O juiz Bruno Rafael Orsi, da 2ª Vara de Humaitá, acatou parecer da promotora Simone Martins de Lima e determinou que os autos que apura crime de falsidade ideológica que tem como denunciada Raimunda Darque de Souza, secretária Municipal de Educação do município, sejam encaminhados a 8ª Delegacia de Polícia Civil de Humaitá para novas diligências.

O MP pediu que o responsável pela empresa habilitada para sua representação na licitação na cidade de Apuí, seja ouvido. Que o prefeito Herivâneo Seixas informe se houve requerimento formal da certidão, se possui os dados necessários para confecção da referida certidão e informe ainda se foi instaurado Procedimento Administrativo para apurar irregularidades concernentes da denúncia contra a secretaria de Educação de Humaitá.

Raimunda Darque foi indiciada criminalmente por falsidade ideológica por atestar, conforme INQUÉRITO POLICIAL N. 156/2O18 – DIH, formalmente e falsamente a capacidade técnica em favor da empresa DAFE CONSTRUTORA, no processo de licitação n° 002/2018.

Conforme declaração da secretária, nomeada para o cargo no dia 02 de janeiro de 2017, pelo prefeito Herivânio Seixas, a empresa cumpriu os prazos e termos firmados na contratação de prestação de serviços de construção civil para a SEMED não havendo contra a mesma, nenhum registro que a desabone, estando por tanto, apta a continuar as demandas desta. A declaração foi dada no dia 25 de Janeiro deste ano.

Ocorre que, segundo a Associação Transparência Humaitá, autora da denúncia, a prestadora de serviço DAFE CONSTRUTORA jamais prestou qualquer serviço ao município.

No entendimento do presidente da associação, Emerson Jorge Auler, o ato da secretária foi premeditado com a intenção única de obter vantagem ilícita no processo de licitação.

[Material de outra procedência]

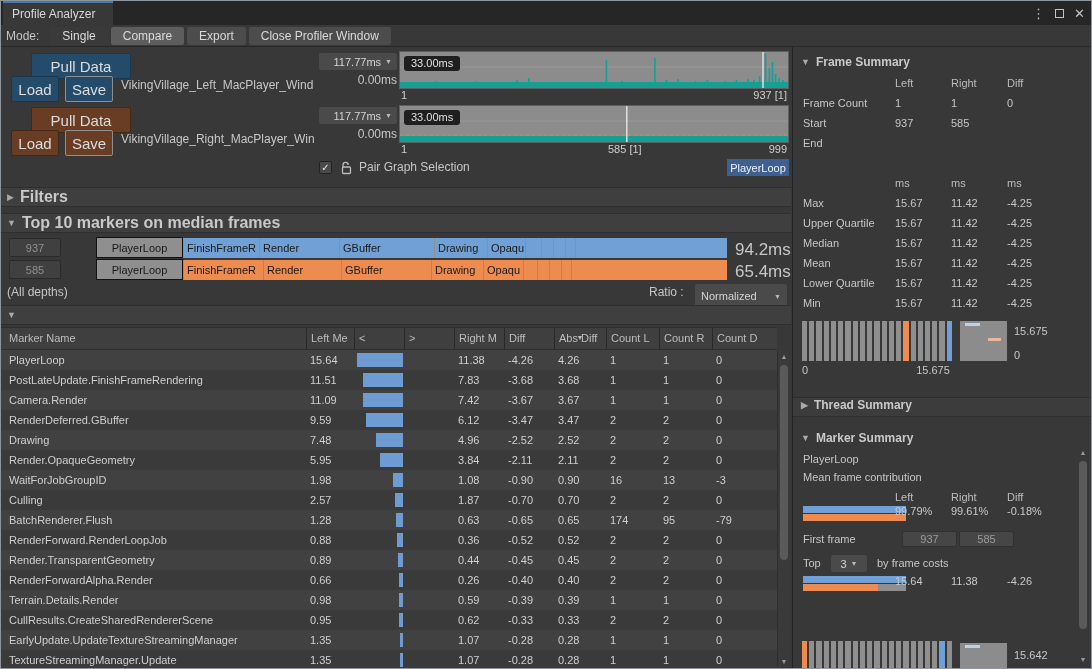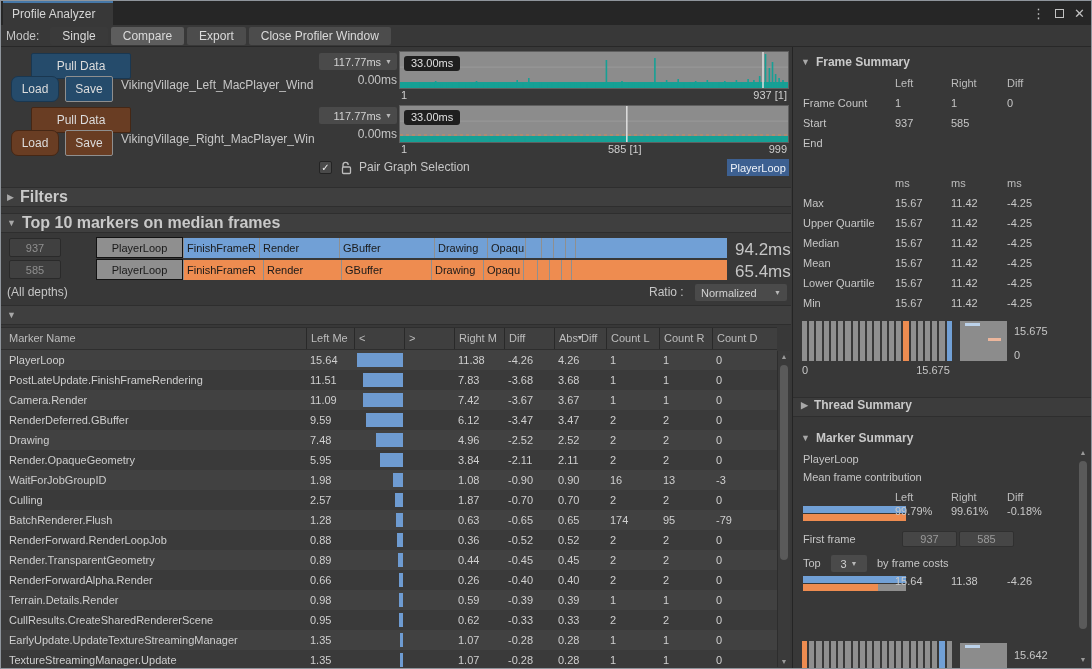"Pull Data" .btn { font-size: 12px -> 15px }
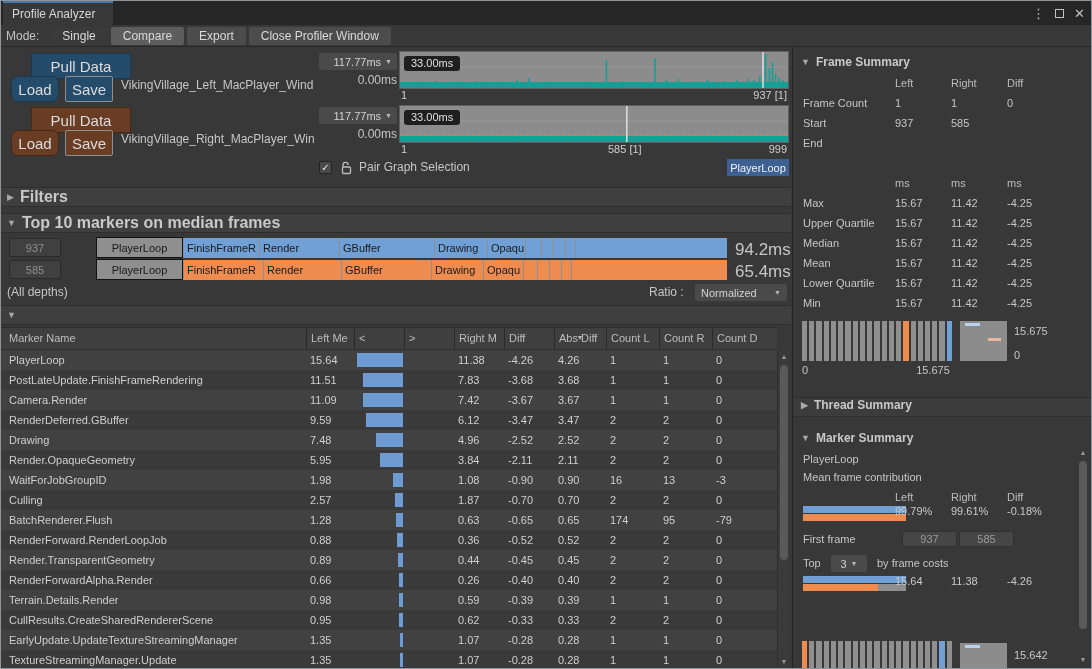"Load" .load { border-radius: 7px -> none }
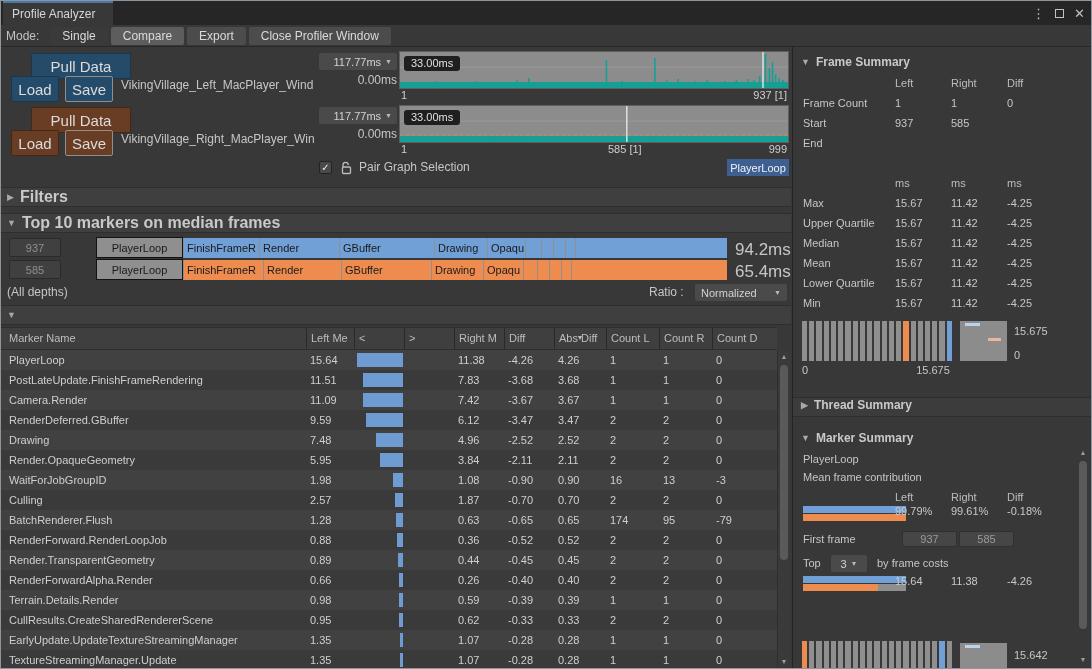"Normalized" .ratio-dd { padding: 5px 6px -> 12px 6px }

Em depoimento à polícia, Raimunda Darque admitiu que, embora a empresa DAFE CONSTRUÇÕES LTDA nunca tenha prestado serviços de obras para a prefeitura municipal de Humaitá-AM, é autora do atestado de capacidade técnica em favor da empreiteira.

Raimunda Darque, entretanto, ressaltou que o atestado capacidade técnica, que visava a construção de obras na cidade de Apuí, foi baseado em laudos técnicos do engenheiro civil, Giovanni Ricardo Rosseti, contratado pela prefeitura e pela empresa de construções.

Giovanni Ricardo contesta e, conforme depoimento à polícia, declarou que não pediu nenhuma atestado de capacidade técnica para a empresa DAFE CONSTRUTORA.